In my wife's case, more often than not, she would reject my suggestions, but when the doctor ordered it, she finally listened. At one point her doctor told her if she didn't follow his directions he would not be her doctor any longer.
Another thing with my wife was over the course of her illness her tastebuds frequently changed and what was once a pleasurable food became intollerable. Things she enjoyed her whole life became enemies on her plate so I kept trying differet foods and finally ended fixing very bland, plain foods for her. We ended up eating exactly the same meals for years!
As far as hydration, I ran the gamut of water, tea, coffee, crystal lite, herbal teas, ice tea, soda water, and more!
Another thing that I remember was tough for me as a caregiver was realizing (and remembering) I could not control my wife's actions and reactions. I could suggest, coax, etc., but if she really resisted I had to let her follow herself and when things became uncomfortable enough she would usually come around to what had been suggested for her. I had to carefully pick my fights and invest my energy in only the most important.
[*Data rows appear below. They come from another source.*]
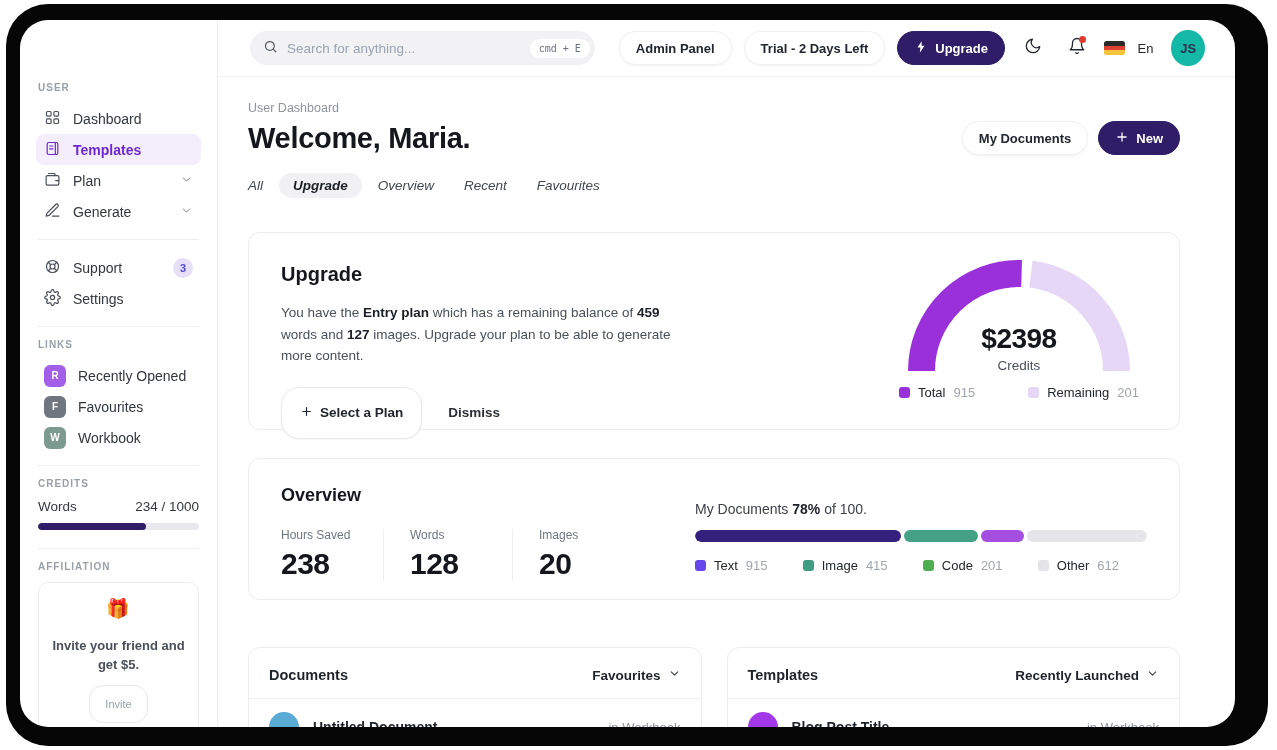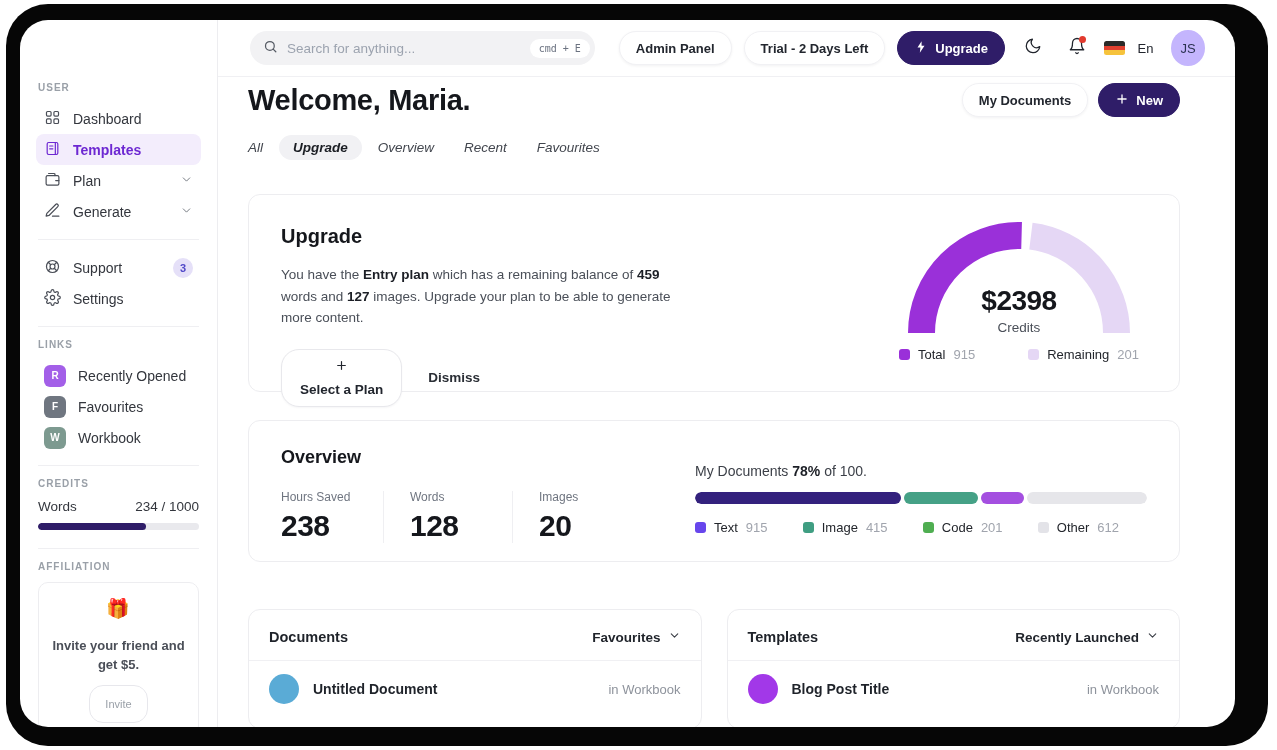--- a/index.html
+++ b/index.html
@@ -44,7 +44,7 @@
   .flag { width:21px; height:14px; border-radius:2.5px; overflow:hidden; display:flex; flex-direction:column; flex:0 0 21px; }
   .flag div { flex:1; } .flag .f1{background:#2b2a28;} .flag .f2{background:#e0402f;} .flag .f3{background:#f6c33c;}
   .lang { font-size:13px; color:#22262e; margin-left:4px; }
-  .avatar { width:36px; height:36px; border-radius:50%; background:#c4b5fd; color:#2a3150; font-size:13px; font-weight:400; display:flex; align-items:center; justify-content:center; margin-left:6px; cursor:pointer; }
+  .avatar { width:36px; height:36px; border-radius:50%; background:#14b8a6; color:#2a3150; font-size:13px; font-weight:700; display:flex; align-items:center; justify-content:center; margin-left:6px; cursor:pointer; }
 
   
   .content { flex:1; overflow:hidden; padding:0 55px 0 30px; }

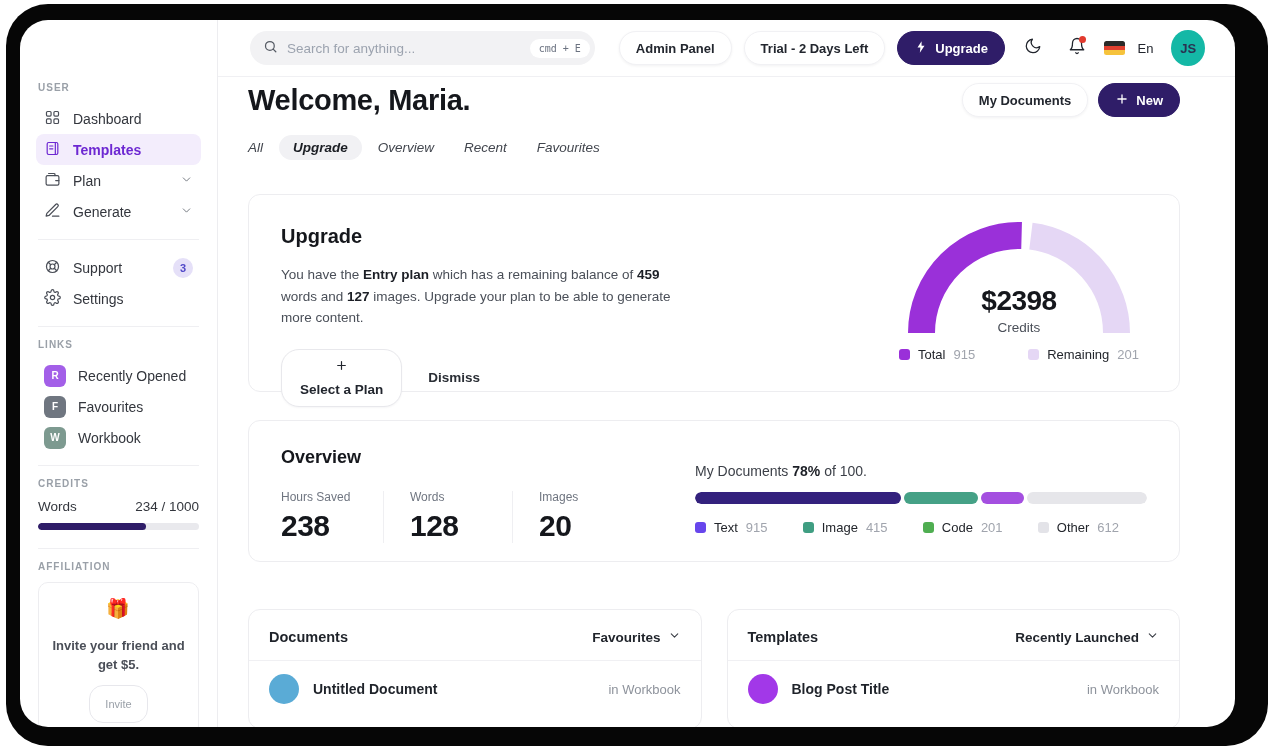--- a/index.html
+++ b/index.html
@@ -261,6 +261,7 @@
     </div>
 
     <div class="content">
+      <div class="breadcrumb">User Dashboard</div>
       <div class="header-row">
         <h1 class="page-title">Welcome, Maria.</h1>
         <div class="header-actions">

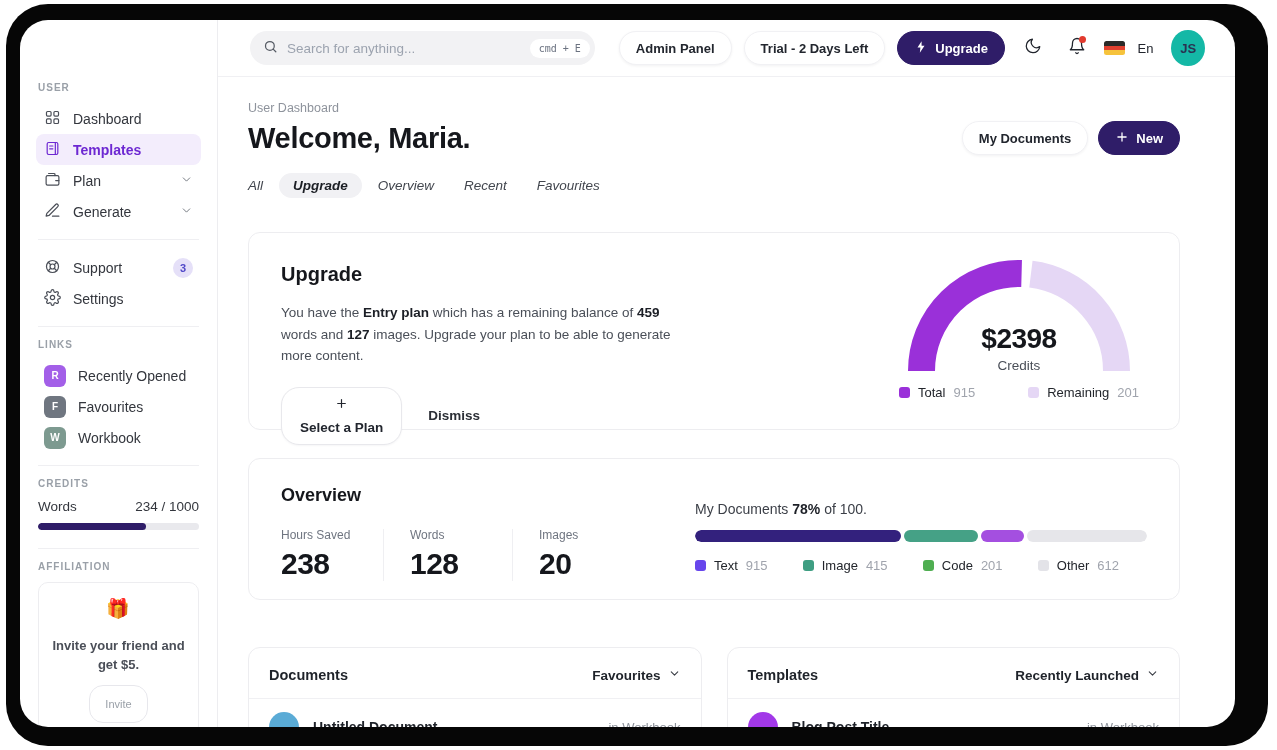--- a/index.html
+++ b/index.html
@@ -62,7 +62,7 @@
   .upg-body { margin-top:16px; width:400px; font-size:13.5px; line-height:1.6; color:#4a4f58; }
   .upg-body b { color:#1c1f26; }
   .upg-btns { margin-top:20px; display:flex; align-items:center; gap:26px; }
-  .btn-outline { display:flex; align-items:center; gap:7px; border:1px solid #e8e8ec; border-radius:18px; padding:9px 18px; font-size:13.5px; font-weight:600; color:#22262e; background:#fff; cursor:pointer; box-shadow:0 1px 2px rgba(20,20,40,.04);flex-direction:column; }
+  .btn-outline { display:flex; align-items:center; gap:7px; border:1px solid #e8e8ec; border-radius:18px; padding:17px 18px; font-size:13.5px; font-weight:600; color:#22262e; background:#fff; cursor:pointer; box-shadow:0 1px 2px rgba(20,20,40,.04); }
   .btn-ghost { font-size:13.5px; font-weight:600; color:#2b2f36; cursor:pointer; }
 
   .gauge-wrap { position:absolute; right:40px; top:26px; width:240px; }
Each patient and each caregiver is different, but I offer our experiences here for your consideration.
Strength, courage, and peace!
@aliali I am sorry to hear that you are having trouble keeping your father hydrated. Your easiest fix might be to purchase gallons of spring water. If this is not an option, you might try sharing weak coffee or herbal tea with your father, or just warm water. Perhaps he does not like cold water, I do not. Having someone to share a cup with makes everything better. Offering him foods high in fluid will also help. You can try watermelon, celery, broth, tomato juice. If he will drink bottled water, I suggest you purchase a few bottles of spring water and refill the bottles from the tap or with boiled water. Just don't let him catch you refilling them. One person I knew was having problems getting her water down, so she purchased 3 liter bottles and marked them into thirds. She had to drink one portion every 90 minutes hours during the day (7, 8:30, 10, 11:30, 1, 2:30, 4, 5:30 and 7) to finish all in one day. Good luck and God Bless.
My husband was not a big water drinker and I used watermelon, fruit juices, etc, to encourage him to get enough fluids.